Lie #4: So, If I Want A Six-Pack, I’ll Have To Exercise?
Well, no, you can cheat. A surgical procedure called abdominal etching aims to do what genetics can’t, and uses targeted liposuction to cut trenches in your fat, creating the illusion of an as-many-as-you-like pack. It’s gross! It’s easier than exercising, sure, but at least exercising doesn’t involve pressing foam into newly-created rivulets of flesh within your body to force them to heal weirdly.
A safer, cheaper bet is to take a leaf out of interplanetary metal barbarians GWAR’s book and draw muscles on your tummy with paint. The bigger the belly, the bigger the ensuing muscles. It’s a flawless optical illusion — Blothar The Magnificent doesn’t really have an eight-pack, but you wouldn’t know it to look at him.
Lie #5: If Houdini Had Clenched His Stomach He’d Have Survived
Harry Houdini, the most famous escapologist in history, died at just 52. The most frequently told version of the story is that he was punched in the stomach and, despite being famed for his stomach muscles, he didn’t have time to ready himself and the punch caused internal ruptures and killed him.
There might be more to it than that, though.
After giving a lecture at McGill University on October 22, 1926, Houdini was chatting with a group of students in his dressing room. He had broken his ankle doing his Chinese Water Torture trick, and was lying on a sofa. One student, J. Gordon Whitehead — who really sounds like a dick — asked Houdini if it was true he could be punched in the stomach without it hurting. Houdini said he did indeed have a very strong stomach, and Whitehead started punching him, landing four or five hits. What an a-hole.
That evening, Houdini complained of stomach pains, and his show the next day was performed against medical advice — he had a high fever and was soaked in sweat, and his doctor suspected he had appendicitis.

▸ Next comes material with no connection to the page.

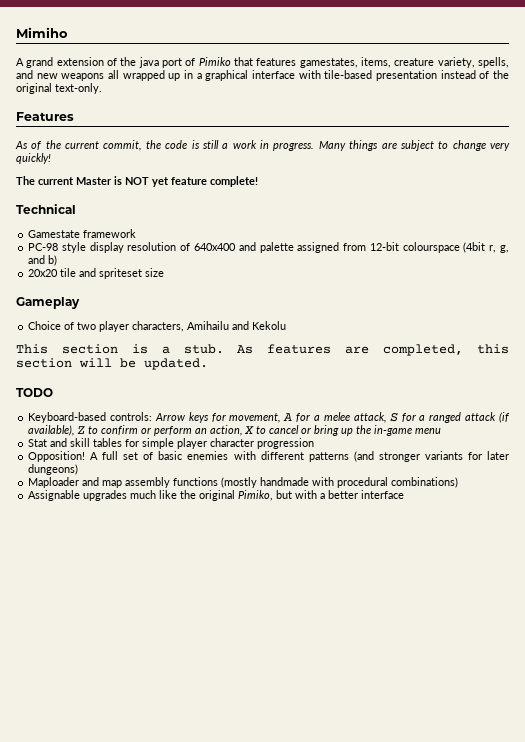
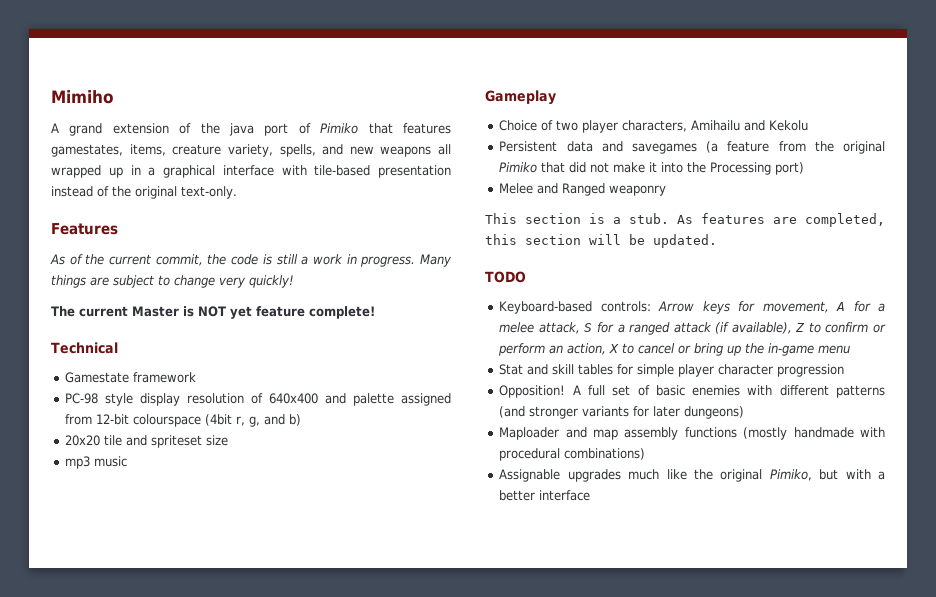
(165, 272) none -> [65,456,128,469] // mp3 music
(287, 325) none -> [499,141,885,154] [499,162,805,175] [499,183,667,196] // Persistent data and savegames (a feature from the original Pimiko that did not make it into the Processing port) // Melee and Ranged weaponry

He collapsed when the curtain fell and was rushed to hospital to have his ruptured appendix removed. He died of peritonitis caused by his appendix rupture on October 31st. Insurers ruled that the appendicitis had been caused by Whitehead’s punch.
However, there are loads of question marks surrounding the incident. Traumatic appendicitis — as in, your appendix fucking up by being battered — is incredibly rare. One theory is that Houdini had regular appendicitis but, having just been battered in the stomach, dismissed the pain from his appendix as an injury from the beating and inadvertently ignored all the warnings. Another suggests he ignored his health problems willfully, due to a contract clause which would cost him a fortune if he cancelled shows. Biographer Patrick Culliton believes Houdini was in fact prepared for the blows, but misjudged how it would work while lying down and was unable to move with the impact.
There are darker theories as well, that Whitehead was working for disgruntled Spiritualists determined to get revenge on Houdini for debunking their work and exposing fraud. According to The Man Who Killed Houdini by Don Bell, there were at least three other incidents in Montreal that week that could be described as attacks on Houdini. Murder seems unlikely, in that, “I’ll punch this guy a bunch of times and he’ll die nine days from now,” is a bonkers plan, but the mysteries surrounding Whitehead do suggest some sort of vendetta isn’t out of the question.
However, arguably the most compelling theory states that the dressing room incident was made up or exaggerated for insurance reasons, to make Houdini’s death an accident rather than a consequence of illness, because that qualified it for a double indemnity payout — twice the money to his estate. The complete truth about what happened will probably never come out, but it certainly seems to make sense. Think of it as one last trick from beyond the grave — like pulling a rabbit from a hat, but the rabbit is a fat bunch of cash and the hat is “being dead.”